WHAT THE TASK ASKS>
Starting with the line that has "row order: Gross" in the records below and stopping after the line that has "Chicago | Gross: 1.310 -> 1.311", output every line exactly and nothing else; skip pictures.

━━━ SOURCE MATERIAL

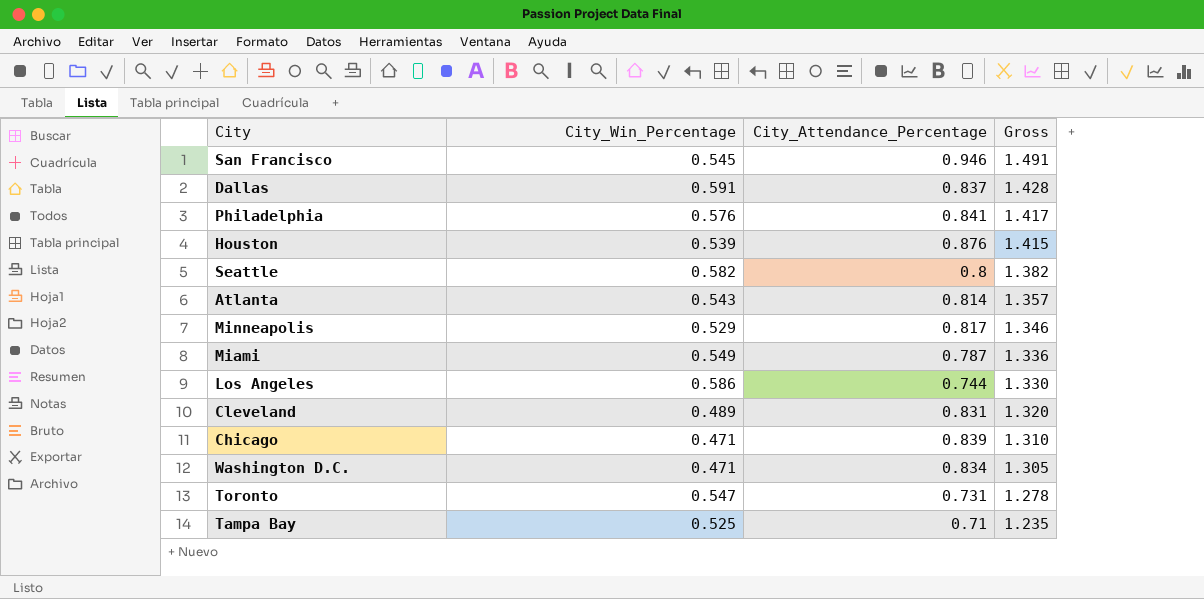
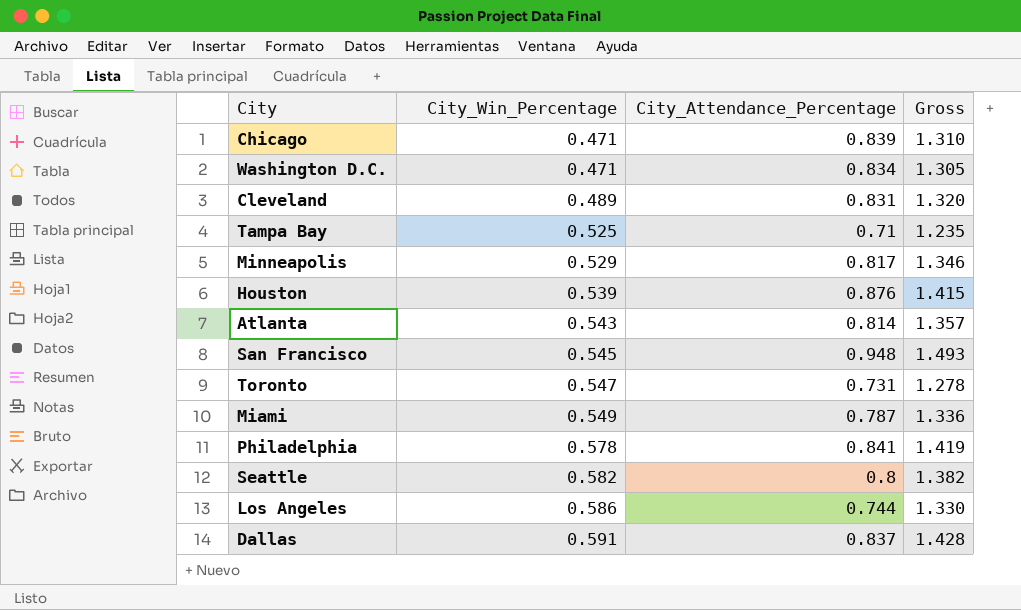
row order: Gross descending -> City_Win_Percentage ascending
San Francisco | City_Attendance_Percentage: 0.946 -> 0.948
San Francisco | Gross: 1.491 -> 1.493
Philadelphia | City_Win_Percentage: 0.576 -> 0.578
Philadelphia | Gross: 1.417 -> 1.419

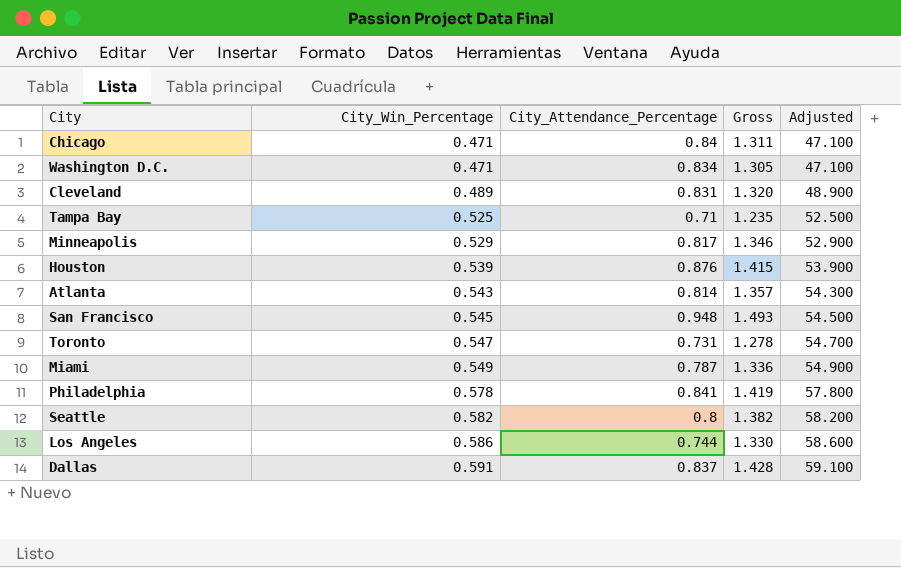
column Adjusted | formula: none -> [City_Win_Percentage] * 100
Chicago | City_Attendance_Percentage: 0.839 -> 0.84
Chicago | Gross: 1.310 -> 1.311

━━━━━━
━━━ SOURCE MATERIAL

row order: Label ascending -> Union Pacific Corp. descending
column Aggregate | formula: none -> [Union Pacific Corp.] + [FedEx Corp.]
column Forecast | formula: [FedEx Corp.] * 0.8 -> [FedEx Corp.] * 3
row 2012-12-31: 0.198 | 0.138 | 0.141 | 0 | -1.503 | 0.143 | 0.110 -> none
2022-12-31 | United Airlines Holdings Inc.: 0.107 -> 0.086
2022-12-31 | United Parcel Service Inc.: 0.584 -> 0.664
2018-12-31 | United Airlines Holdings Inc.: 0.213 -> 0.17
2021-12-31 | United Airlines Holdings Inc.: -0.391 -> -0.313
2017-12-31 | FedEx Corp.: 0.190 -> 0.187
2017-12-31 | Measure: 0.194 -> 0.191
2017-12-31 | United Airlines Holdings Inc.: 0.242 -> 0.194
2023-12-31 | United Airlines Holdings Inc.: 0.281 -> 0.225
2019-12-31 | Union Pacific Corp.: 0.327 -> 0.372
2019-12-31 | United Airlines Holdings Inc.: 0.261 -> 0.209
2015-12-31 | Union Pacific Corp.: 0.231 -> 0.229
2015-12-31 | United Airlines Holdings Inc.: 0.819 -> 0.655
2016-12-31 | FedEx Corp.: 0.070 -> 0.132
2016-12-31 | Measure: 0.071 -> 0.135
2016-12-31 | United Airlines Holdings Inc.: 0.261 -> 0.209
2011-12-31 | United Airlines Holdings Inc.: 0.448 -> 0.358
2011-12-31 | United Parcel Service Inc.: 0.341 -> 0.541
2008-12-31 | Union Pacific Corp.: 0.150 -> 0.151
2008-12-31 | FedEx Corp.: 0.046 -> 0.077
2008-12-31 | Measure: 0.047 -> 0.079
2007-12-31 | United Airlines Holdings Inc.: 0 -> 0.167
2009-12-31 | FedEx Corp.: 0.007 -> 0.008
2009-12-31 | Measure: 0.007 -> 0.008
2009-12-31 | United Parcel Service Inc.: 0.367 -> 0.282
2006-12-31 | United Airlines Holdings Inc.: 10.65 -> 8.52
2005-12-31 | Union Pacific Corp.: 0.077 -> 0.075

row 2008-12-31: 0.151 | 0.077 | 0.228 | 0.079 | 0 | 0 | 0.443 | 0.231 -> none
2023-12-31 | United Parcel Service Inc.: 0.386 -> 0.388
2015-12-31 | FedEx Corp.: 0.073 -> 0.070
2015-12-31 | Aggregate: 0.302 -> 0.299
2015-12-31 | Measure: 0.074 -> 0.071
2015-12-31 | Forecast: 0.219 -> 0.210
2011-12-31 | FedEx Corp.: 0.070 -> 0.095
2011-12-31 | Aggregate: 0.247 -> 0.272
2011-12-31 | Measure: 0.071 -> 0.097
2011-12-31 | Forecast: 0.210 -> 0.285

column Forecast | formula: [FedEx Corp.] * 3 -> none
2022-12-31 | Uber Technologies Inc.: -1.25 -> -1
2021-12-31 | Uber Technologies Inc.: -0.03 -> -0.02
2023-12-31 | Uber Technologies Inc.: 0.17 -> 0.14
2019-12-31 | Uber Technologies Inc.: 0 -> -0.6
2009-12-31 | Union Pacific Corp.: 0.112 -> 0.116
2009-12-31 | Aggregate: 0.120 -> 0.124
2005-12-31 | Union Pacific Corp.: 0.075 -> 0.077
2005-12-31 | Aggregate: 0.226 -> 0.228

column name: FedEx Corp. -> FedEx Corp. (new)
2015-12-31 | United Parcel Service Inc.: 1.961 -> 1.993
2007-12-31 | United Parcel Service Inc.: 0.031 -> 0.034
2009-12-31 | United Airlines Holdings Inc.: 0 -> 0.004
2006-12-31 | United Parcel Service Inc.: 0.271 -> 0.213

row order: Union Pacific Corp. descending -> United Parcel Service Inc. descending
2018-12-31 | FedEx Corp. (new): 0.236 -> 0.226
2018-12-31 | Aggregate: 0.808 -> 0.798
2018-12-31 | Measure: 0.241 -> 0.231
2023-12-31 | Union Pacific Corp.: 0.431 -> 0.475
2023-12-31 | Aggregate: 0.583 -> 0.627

━━━━━━
━━━ SOURCE MATERIAL

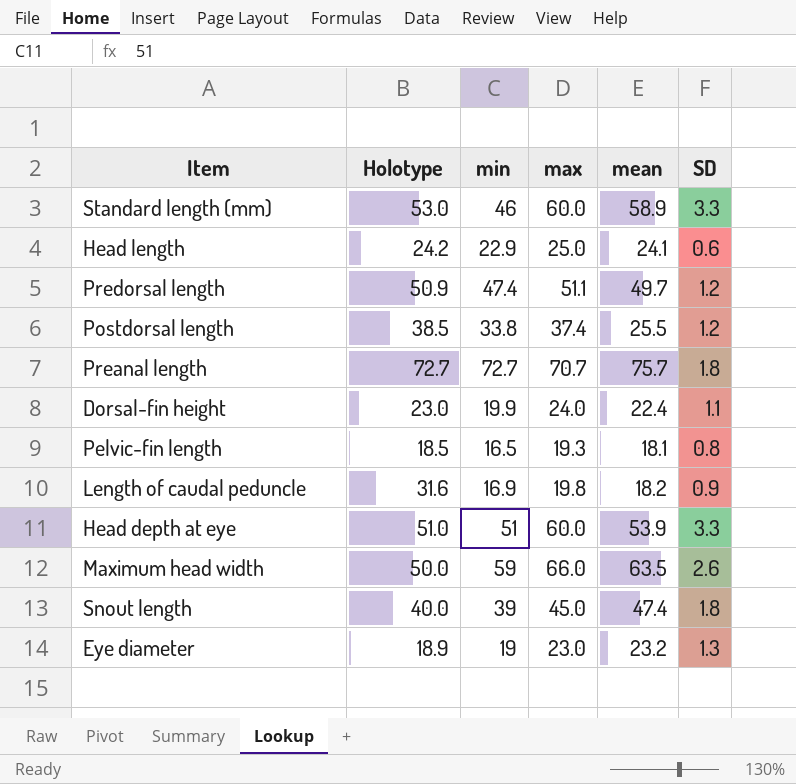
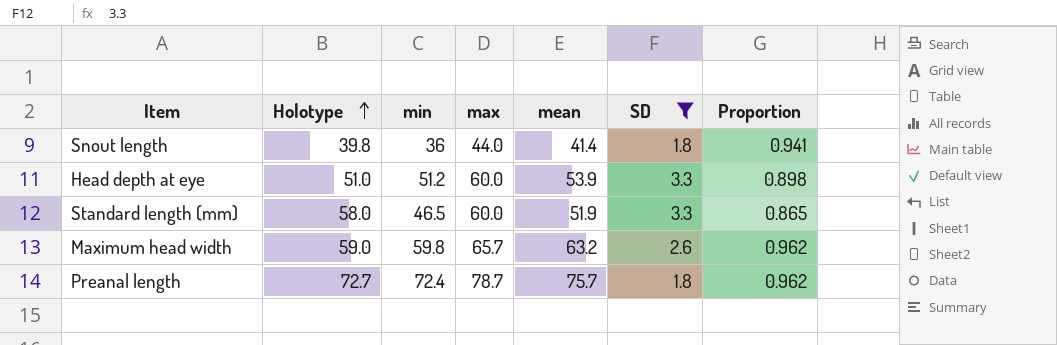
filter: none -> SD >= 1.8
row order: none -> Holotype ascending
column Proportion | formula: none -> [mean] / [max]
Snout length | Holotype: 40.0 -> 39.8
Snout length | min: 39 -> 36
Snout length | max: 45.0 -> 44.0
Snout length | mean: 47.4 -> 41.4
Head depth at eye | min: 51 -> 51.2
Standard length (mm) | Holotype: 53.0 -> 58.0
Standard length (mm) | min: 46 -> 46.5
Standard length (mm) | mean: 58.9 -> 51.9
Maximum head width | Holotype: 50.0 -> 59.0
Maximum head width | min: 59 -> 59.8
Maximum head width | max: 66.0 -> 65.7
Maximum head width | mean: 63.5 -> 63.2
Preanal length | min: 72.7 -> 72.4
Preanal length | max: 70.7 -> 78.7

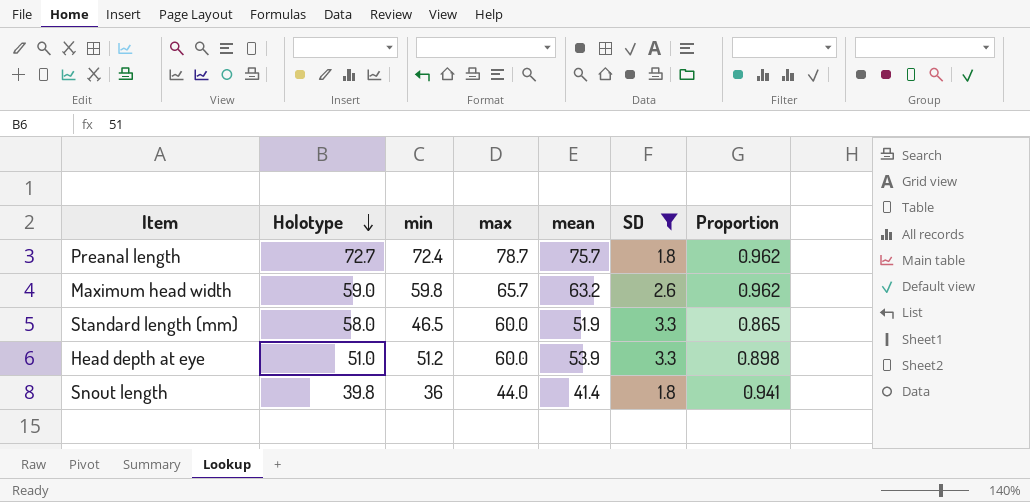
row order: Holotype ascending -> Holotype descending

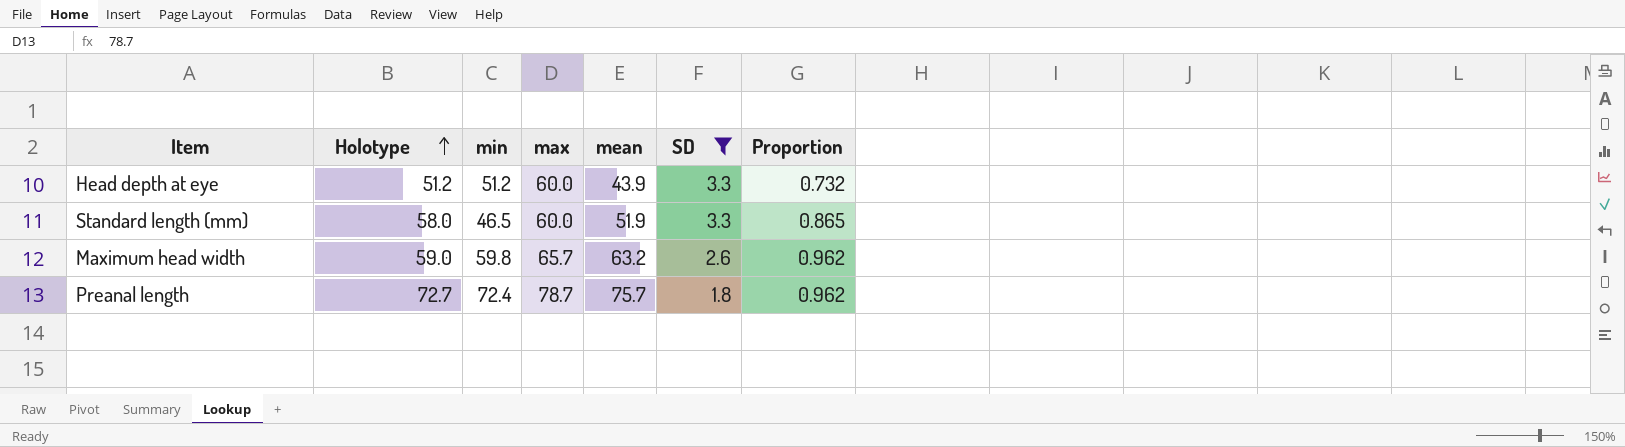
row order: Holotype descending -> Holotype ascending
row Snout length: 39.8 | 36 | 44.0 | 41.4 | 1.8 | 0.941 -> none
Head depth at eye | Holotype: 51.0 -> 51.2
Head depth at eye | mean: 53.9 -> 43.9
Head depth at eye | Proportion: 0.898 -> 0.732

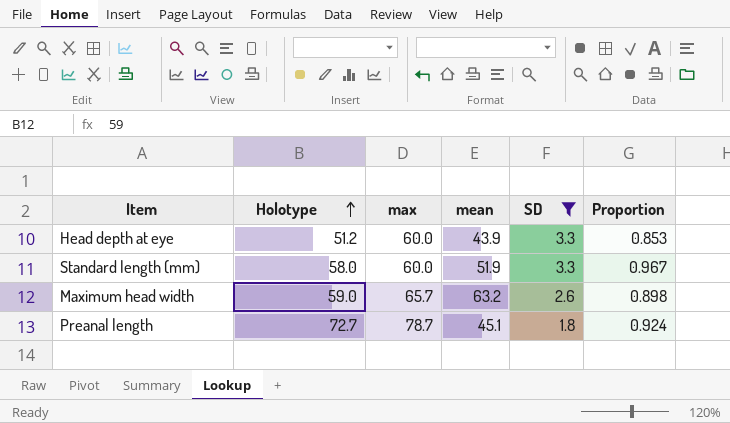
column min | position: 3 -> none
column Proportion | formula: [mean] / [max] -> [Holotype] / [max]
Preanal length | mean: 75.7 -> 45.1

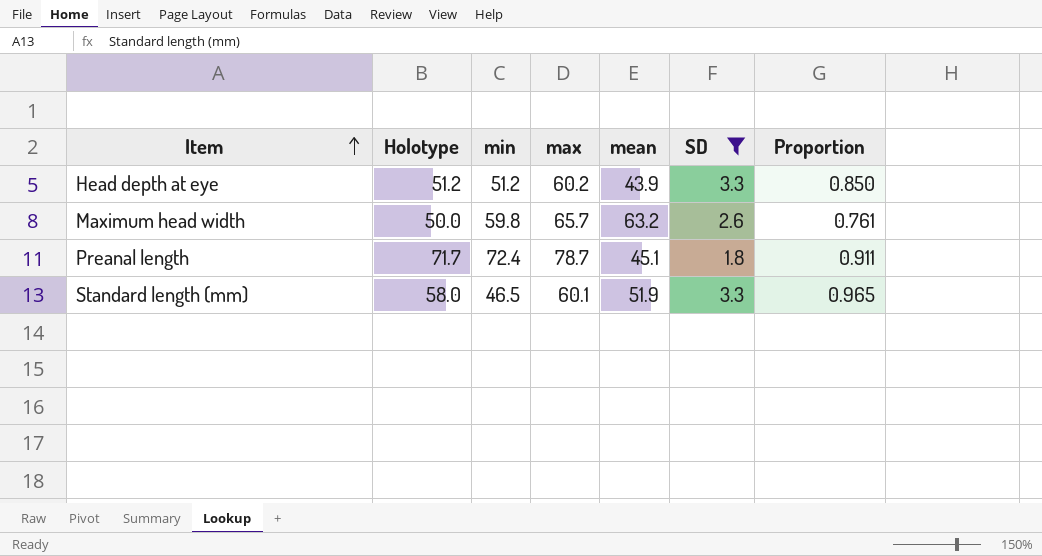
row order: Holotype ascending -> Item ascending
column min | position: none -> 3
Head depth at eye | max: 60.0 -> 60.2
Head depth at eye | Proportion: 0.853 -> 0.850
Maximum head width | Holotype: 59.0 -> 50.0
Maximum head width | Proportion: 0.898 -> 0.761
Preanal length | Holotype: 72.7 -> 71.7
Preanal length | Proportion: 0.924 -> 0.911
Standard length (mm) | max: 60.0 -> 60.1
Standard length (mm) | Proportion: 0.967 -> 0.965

━━━━━━

EXPECTED ANSWER>
row order: Gross descending -> City_Win_Percentage ascending
San Francisco | City_Attendance_Percentage: 0.946 -> 0.948
San Francisco | Gross: 1.491 -> 1.493
Philadelphia | City_Win_Percentage: 0.576 -> 0.578
Philadelphia | Gross: 1.417 -> 1.419

column Adjusted | formula: none -> [City_Win_Percentage] * 100
Chicago | City_Attendance_Percentage: 0.839 -> 0.84
Chicago | Gross: 1.310 -> 1.311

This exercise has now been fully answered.